Steve Cargile

No. 38, 37 – Houston Texans
- Title: Director of pro scouting

Personal information
- Born: June 2, 1982 (age 44) Cleveland, Ohio, U.S.
- Listed height: 6 ft 2 in (1.88 m)
- Listed weight: 215 lb (98 kg)

Career information
- High school: St. Peter Chanel (OH)
- College: Columbia
- NFL draft: 2004: undrafted

Career history

Playing
- Dallas Cowboys (2004); Tampa Bay Buccaneers (2006)*; Denver Broncos (2006–2007); Cleveland Browns (2008)*; New York Giants (2009)*; Tampa Bay Buccaneers (2009);
- * Offseason and/or practice squad member only

Operations
- New England Patriots (2021–2023) Director of pro scouting; Houston Texans (2024–present) Senior personnel executive/Assistant director of pro scouting (2024-2025); Director of pro scouting (2026-present); ;

Awards and highlights
- Second-team All-Ivy League (2003);

Career NFL statistics
- Games played: 16
- Total tackles: 11
- Forced fumbles: 1
- Stats at Pro Football Reference

= Steve Cargile =

American football player (born 1982)

Steven Glenn Cargile (born June 2, 1982) is an American football executive and former safety. He was a member of the for Dallas Cowboys, Tampa Bay Buccaneers, Denver Broncos, Cleveland Browns and New York Giants. He played college football at Columbia University.

==Early life==
Cargile attended St. Peter Chanel High School, where he practiced football, basketball, track and baseball. As a senior in football, he was an All-state selection at wide receiver and All-conference at safety, while helping his team achieve a 13-1 record. He was named all-county in basketball, while helping hid team win the Division III state championship.

He attended Columbia University, where he played college football as a wide receiver in his first three years. As a sophomore, he appeared in 7 games a backup, tallying 14 receptions for 184 yards and 3 touchdowns.

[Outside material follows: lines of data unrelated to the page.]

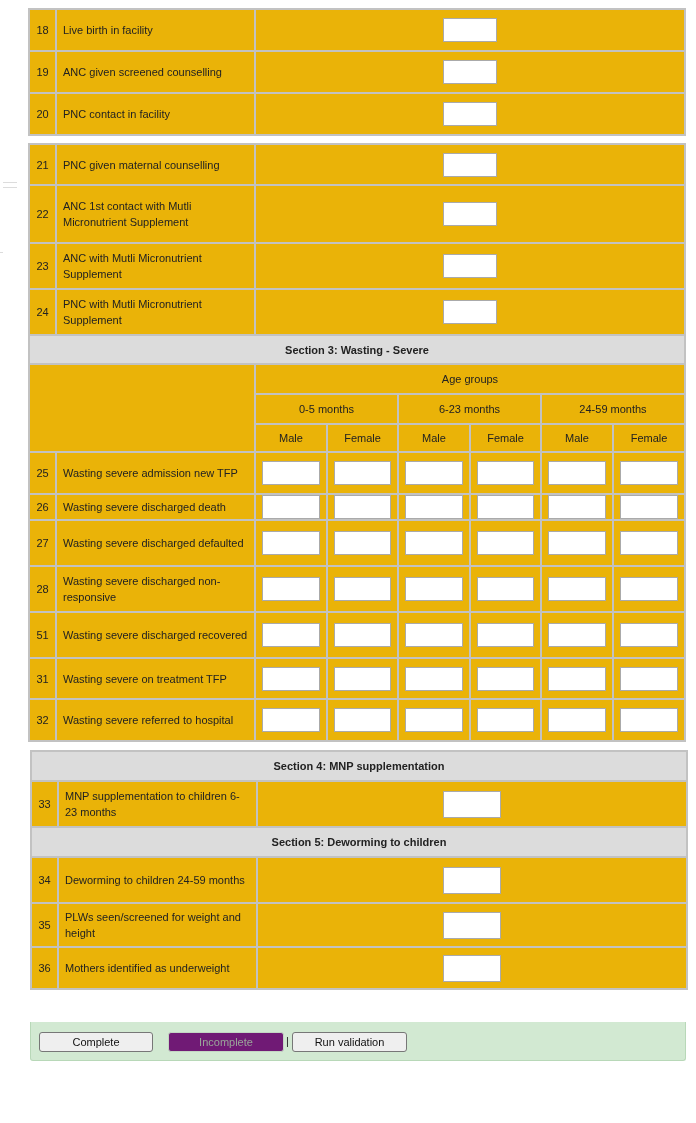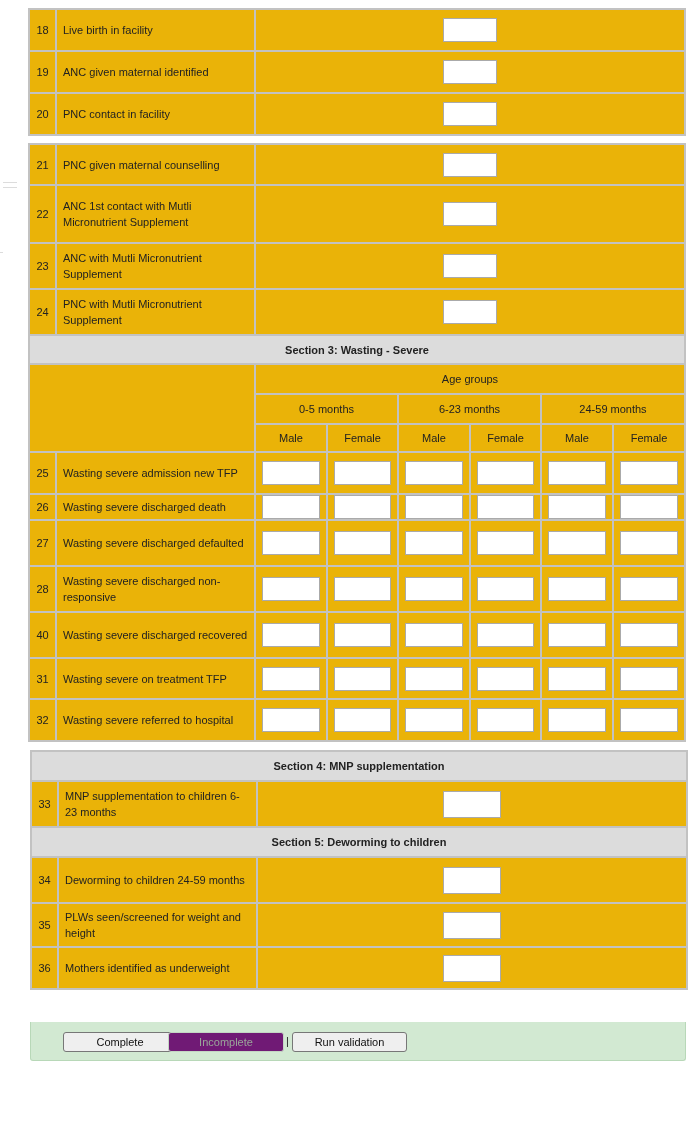--- a/index.html
+++ b/index.html
@@ -48,7 +48,7 @@
   </tr>
   <tr style="height:42px">
     <td class="num">19</td>
-    <td>ANC given maternal identified</td>
+    <td>ANC given screened counselling</td>
     <td class="val"><input class="box" value="" style=""></td>
   </tr>
   <tr style="height:42px">

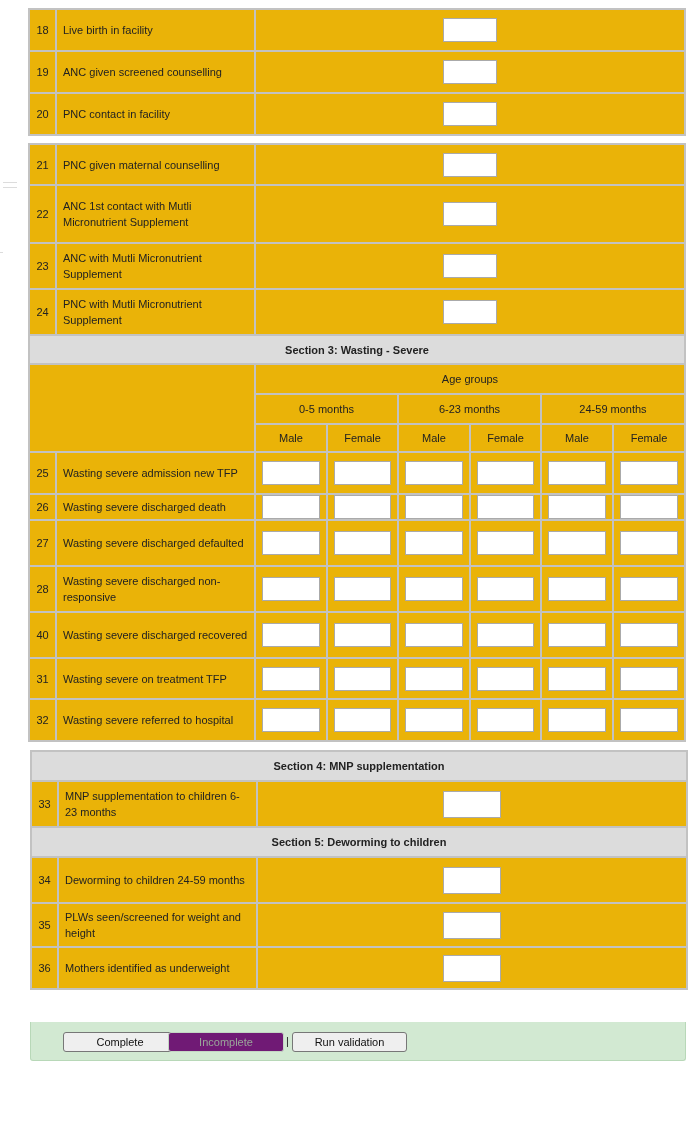--- a/index.html
+++ b/index.html
@@ -154,7 +154,7 @@
     <td class="grid"><input class="box" style=""></td>
   </tr>
   <tr style="height:46px">
-    <td class="num">40</td>
+    <td class="num">51</td>
     <td>Wasting severe discharged recovered</td>
     <td class="grid"><input class="box" style=""></td>
     <td class="grid"><input class="box" style=""></td>

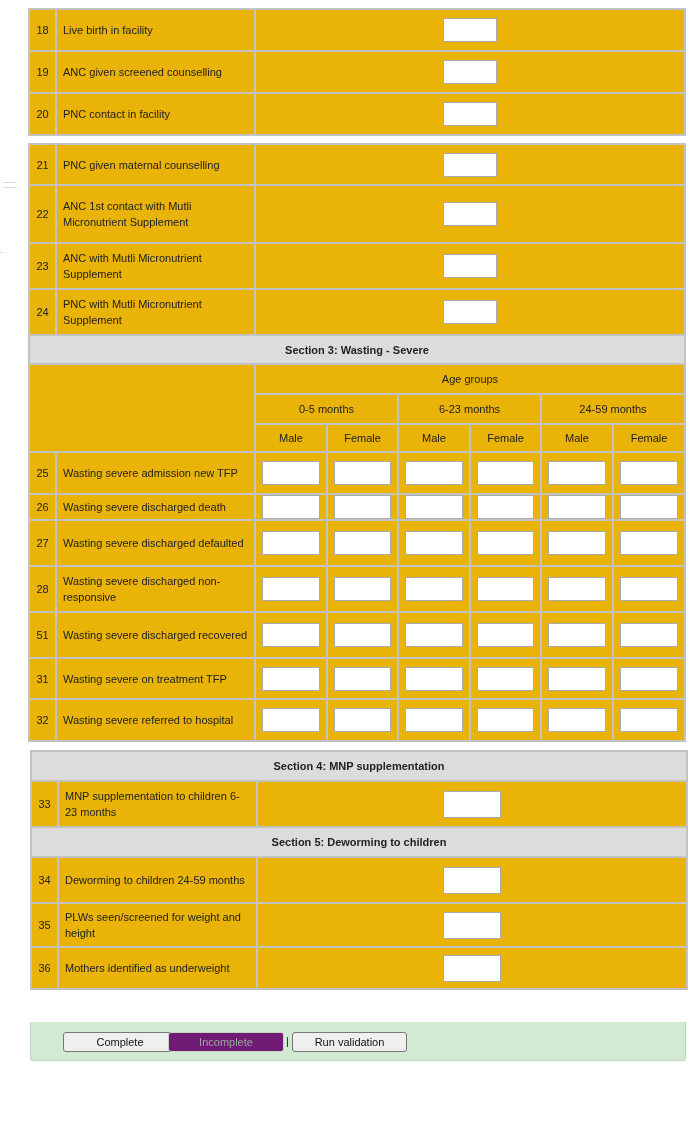--- a/index.html
+++ b/index.html
@@ -224,7 +224,7 @@
   </table>
 
 <div class="btnbar">
-  <button class="btn" style="left:32px;width:114px">Complete</button>
+  <button class="btn" style="left:8px;width:114px">Complete</button>
   <button class="btn disabled" style="left:137px;width:116px" disabled="">Incomplete</button>
   <span class="sep">|</span>
   <button class="btn" style="left:261px;width:115px">Run validation</button>

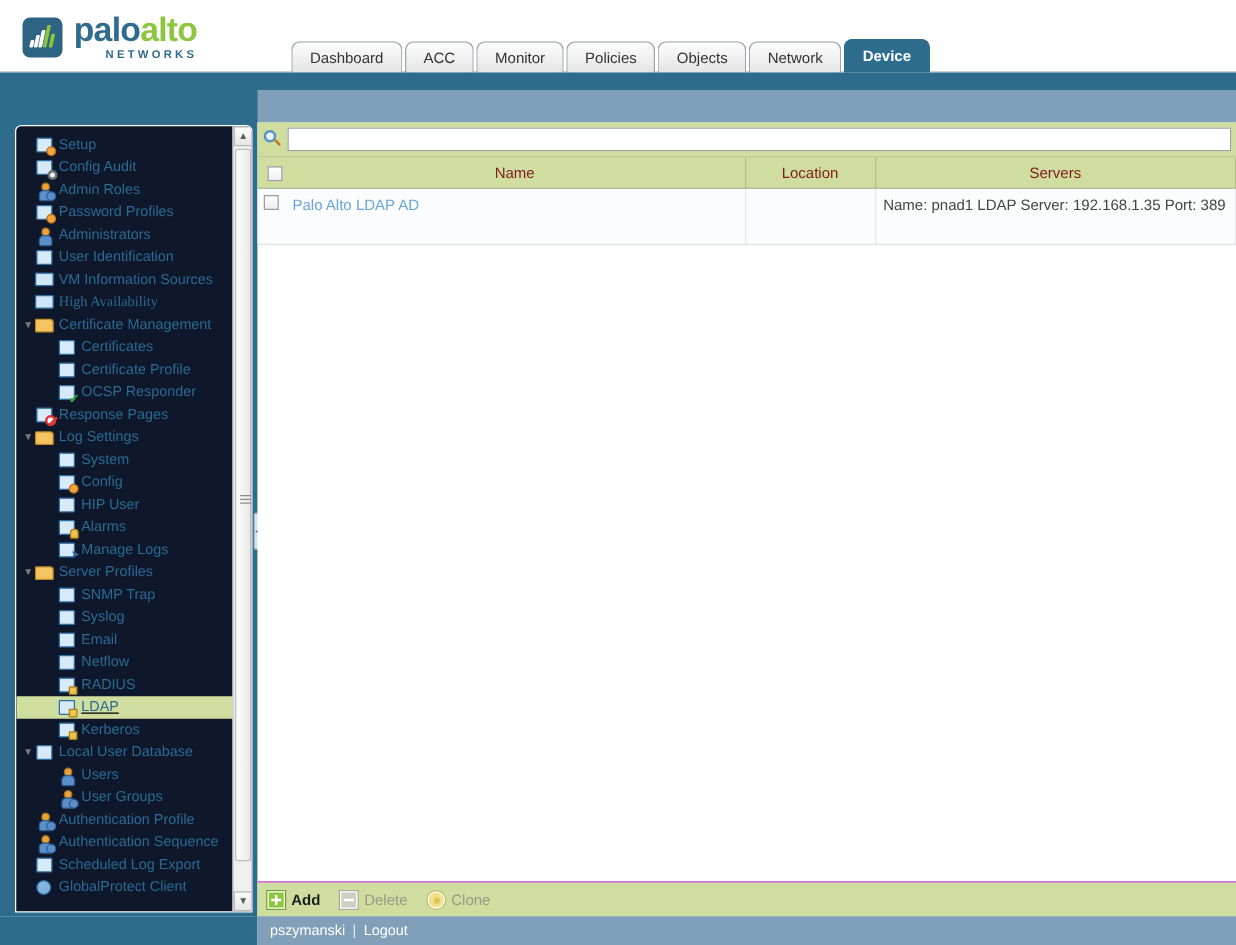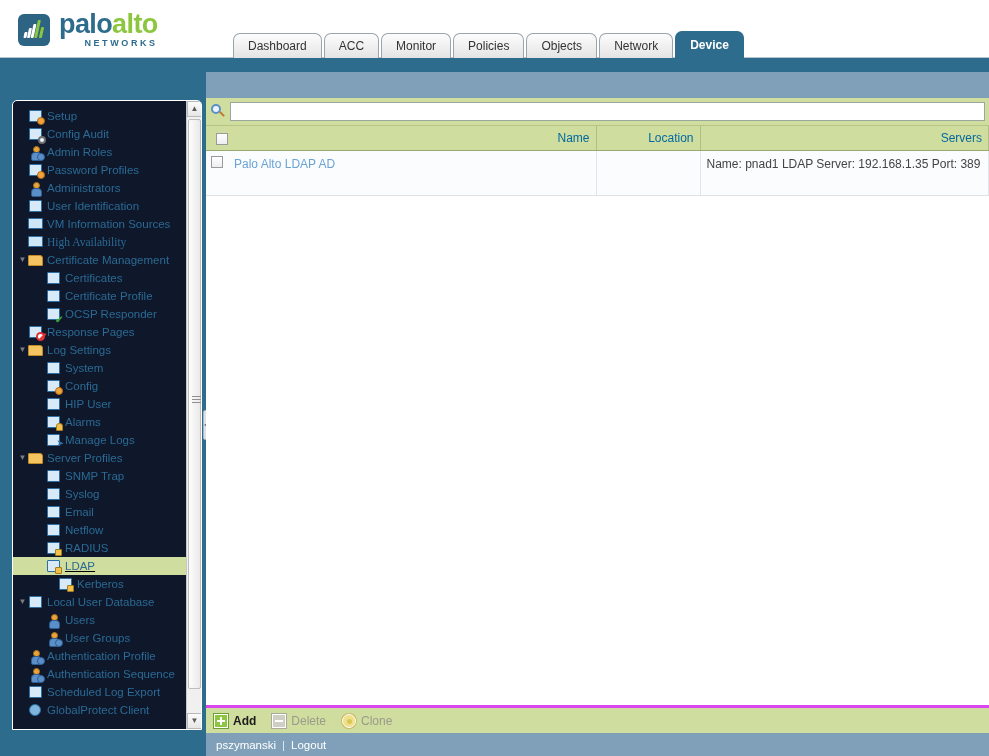--- a/index.html
+++ b/index.html
@@ -240,8 +240,8 @@
 
   table.grid { width: 100%; border-collapse: collapse; table-layout: fixed; }
   table.grid th {
-    background: #cfdd9e; color: #0369a1; font-weight: normal;
-    font-size: 12px; text-align: right; height: 24px;
+    background: #cfdd9e; color: #7f1d1d; font-weight: normal;
+    font-size: 12px; text-align: center; height: 24px;
     padding: 0 6px; border-right: 1px solid #b0bf83;
     border-bottom: 1px solid #9aa96f;
   }

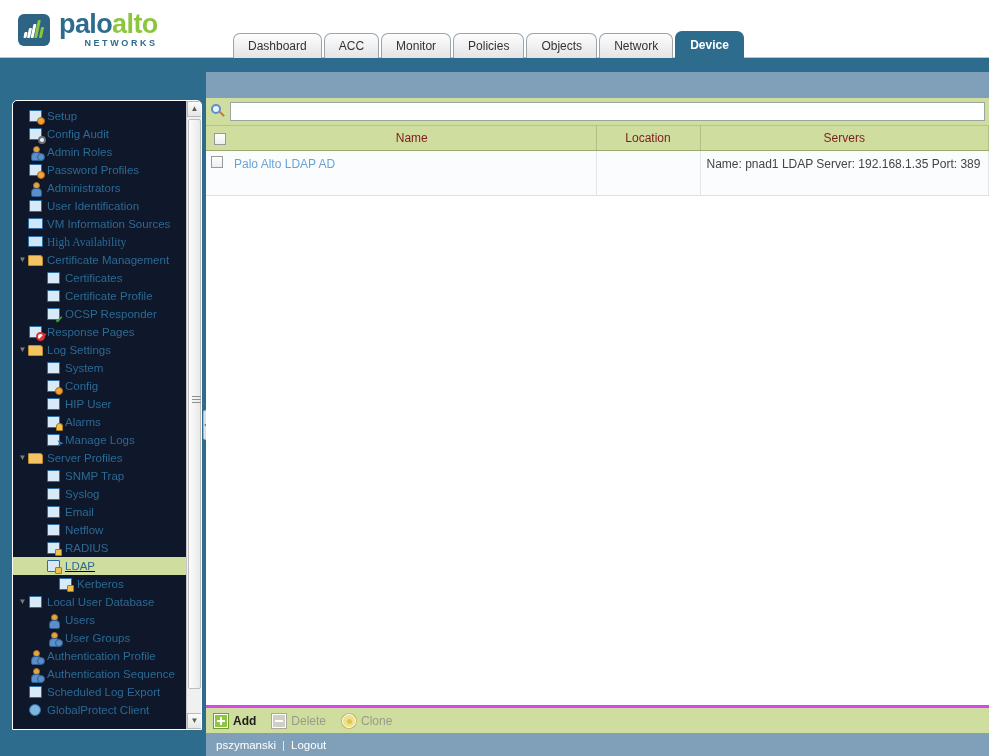--- a/index.html
+++ b/index.html
@@ -544,7 +544,7 @@
           </span>
           <span class="lbl">LDAP</span>
         </div>
-        <div class="tree-item" style="padding-left: 22px; margin-left: 12px;">
+        <div class="tree-item" style="padding-left: 22px;">
           <span class="twisty"></span>
           <span class="ico">
             <span class="ic-base"></span>

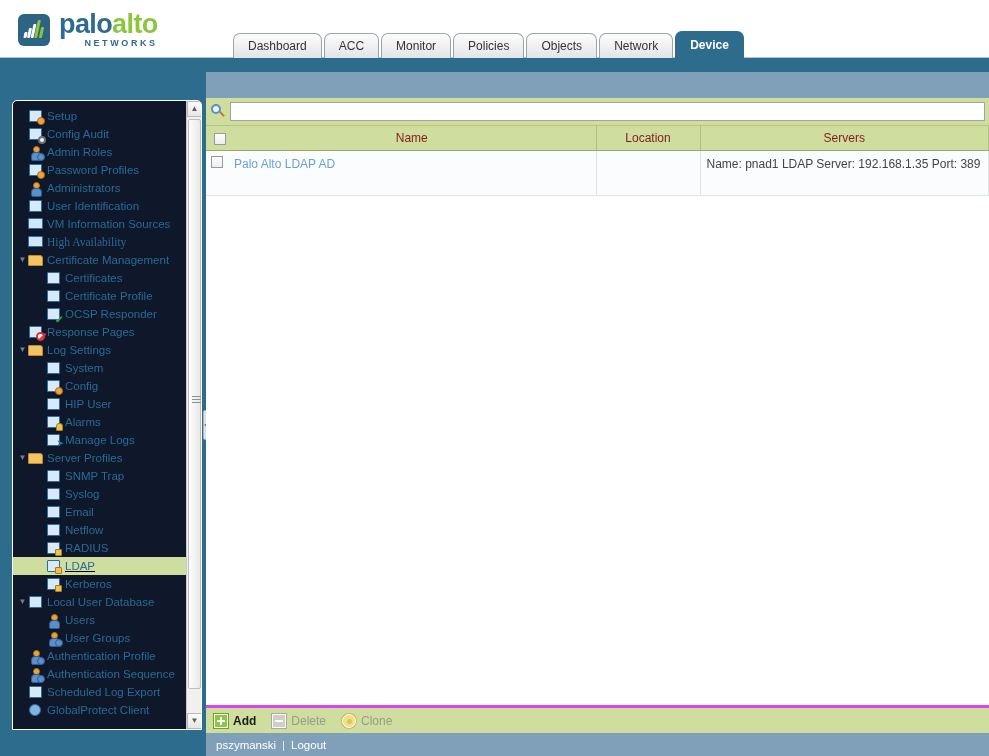--- a/index.html
+++ b/index.html
@@ -267,7 +267,7 @@
   .toolbar {
     position: absolute; left: 206px; bottom: 23px; width: 783px; height: 28px;
     background: #cfdd9e;
-    border-top: 3px solid #d946ef;
+    border-top: 1px solid #d946ef;
     display: flex; align-items: center; padding-left: 8px; gap: 16px;
   }
   .tbtn { display: flex; align-items: center; gap: 5px; cursor: default; }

As a junior, he started 7 out of 10 games at wide receiver, making 24 receptions (fourth on the team) for 320 yards and 4 touchdowns.

As a senior, he was converted into a strong safety, registering 10 starts, 99 tackles (led the team), 3 passes defensed, 2 interceptions and one forced fumble, while receiving Second-team All-Ivy League recognition.

==Professional career==

Pre-draft measurables
| Height | Weight | 40-yard dash |
| 6 ft 1+1⁄4 in (1.86 m) | 210 lb (95 kg) | 4.58 s |
All values from Pro Day

===Dallas Cowboys===
Cargile was signed as an undrafted free agent by the Dallas Cowboys after the 2004 NFL draft. He was waived on September 5 and signed to the practice squad two days later. He was promoted to the active roster on December 5, but was declared inactive for the game against the New York Giants. He was released on May 3, 2005.

===Tampa Bay Buccaneers (first stint)===
After being out of football for a year, he was signed as a free agent by the Tampa Bay Buccaneers on January 10, 2006. He was cut on September 1.

===Denver Broncos===
On November 13, 2006, the Denver Broncos signed him to their practice squad. He was promoted to the active roster and played in three games, after safety Nick Ferguson was placed on the injured reserve list.

In 2007, he was tried at outside linebacker before being released on August 31 and signed to the practice squad on September 1. On September 28, he was promoted to the active roster. He was cut on April 27, 2008, after playing mainly on special teams for the Broncos.

===Cleveland Browns===
On April 29, 2008, he was claimed off waivers by the Cleveland Browns. He was released on August 10.

===New York Giants===
On January 16, 2009, he signed with the New York Giants as a free agent. He was waived on July 31.

===Tampa Bay Buccaneers (second stint)===
On August 19, 2009, he was signed as a free agent by the Buccaneers. He was released on September 5. He was re-signed on September 18. He played in one game against the Buffalo Bills and was cut on September 21.

==Post-playing career==
===New England Patriots===
Starting in 2011, Cargile worked as a professional scout for the New England Patriots. He and the Patriots organization parted ways on May 17, 2024.

===Houston Texans===
On July 2, 2024, the Houston Texans hired Cargile to serve as a senior personnel executive.